I’ve had a lot of insanity in my life as of late.  Things have been pretty damn good for the most part.  Except for one thing really.

I miss him…

I miss Jason too, sadly however no amount of missing him of loving him as much as I do can bring him back right?

So I did what any friend would do in times of grief.

I honed in on my sisters tattoo appointment.
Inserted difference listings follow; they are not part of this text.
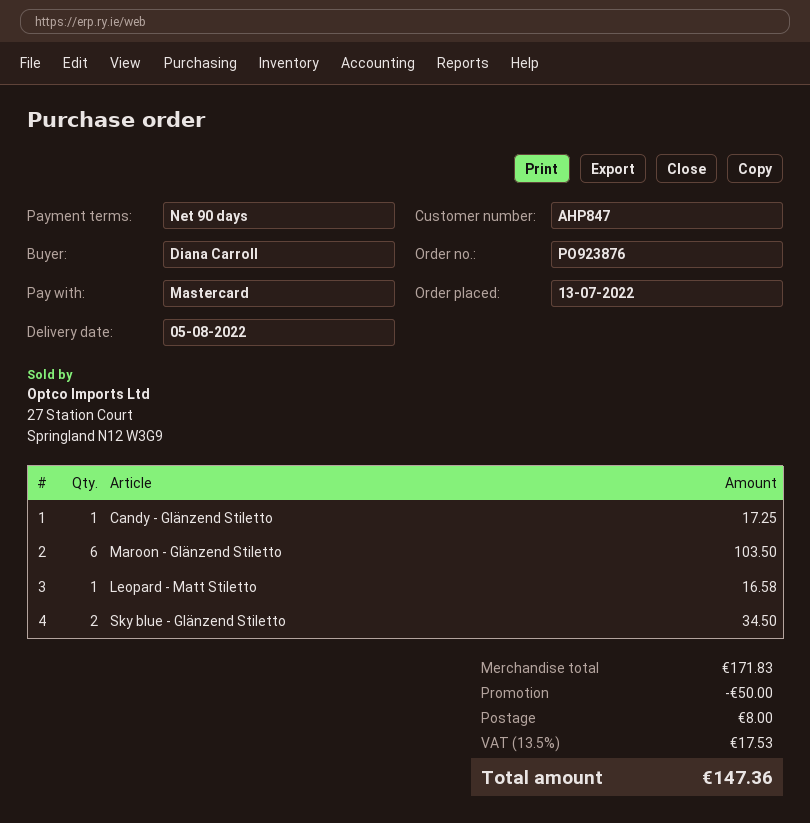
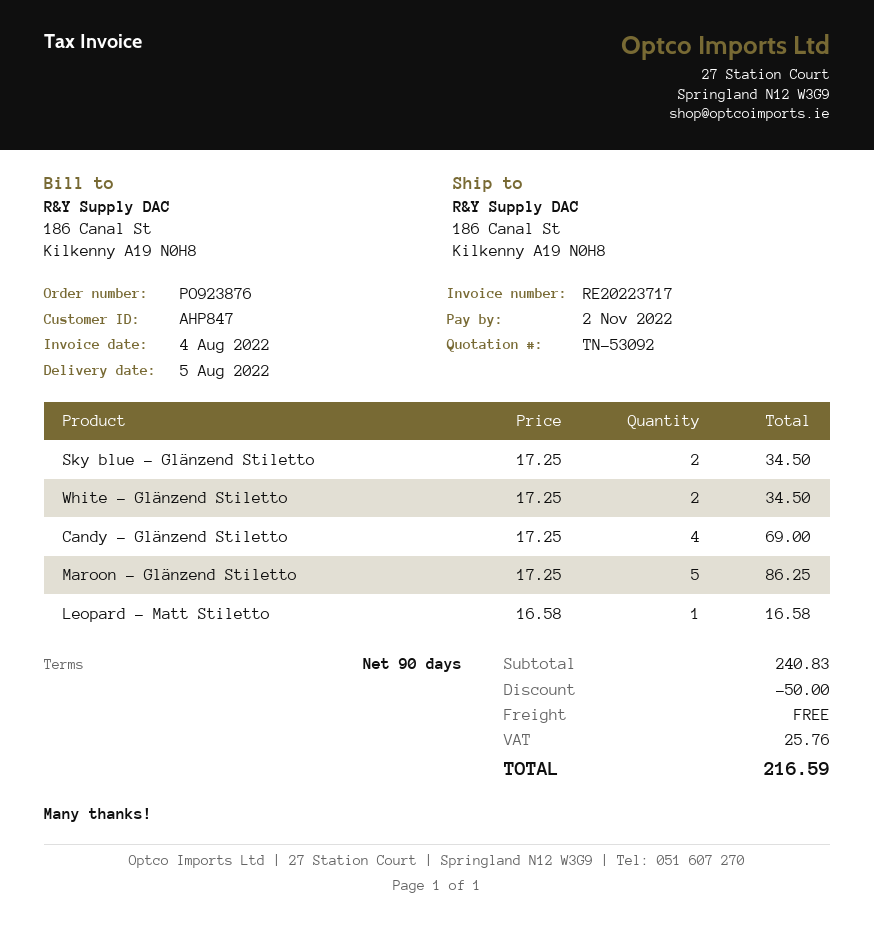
Candy - Glänzend Stiletto: 1 for 17.25 -> 4 for 69.00
Maroon - Glänzend Stiletto: 6 for 103.50 -> 5 for 86.25
White - Glänzend Stiletto: none -> 2 for 34.50
subtotal: 171.83 -> 240.83
shipping: 8.00 -> 0.00
tax: 17.53 -> 25.76
total: 147.36 -> 216.59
Ah yes the family has landed from Ontario and as much as I do love them, it’s been a tad trying at best.  My sister wanted the ultimate souvenir that she could keep forever and ever.  So I gave her Gil’s phone number and told her to make an appointment, which she did for September 3rd 2010.  Jason’s one year anniversary.  So I told her that I was coming with, because I decided at the last minute that I needed to get tattooed that day.

So I did.

I’m not going to get into the details of it just now, because well it’s not even a full 24 hours old yet and I don’t have a decent picture of them all.  Yes ALL as in more then one.

I got five.

Because sometimes one, just isn’t enough.  They’re not very large, cater to Jason and I’s nerdy side but the significance of each one has more impact then a fleet of mac trucks.  4 of them are symbolic of certain things and one, the one I favor the most out of them all represents a turning point in my life.

I learned how to live again.

And you know what?

It feels pretty damn good!

?

2 thoughts on “It’s been a year… But I’m going to be OK.

  1. avatar Grumble Girl says:

    Good for you, babe. So sorry for your loss though. 🙁 Better days ahead, my darling. xox

  2. avatar Ania says:

    teaser:P

    but I’m happy for you and wishing you all the best!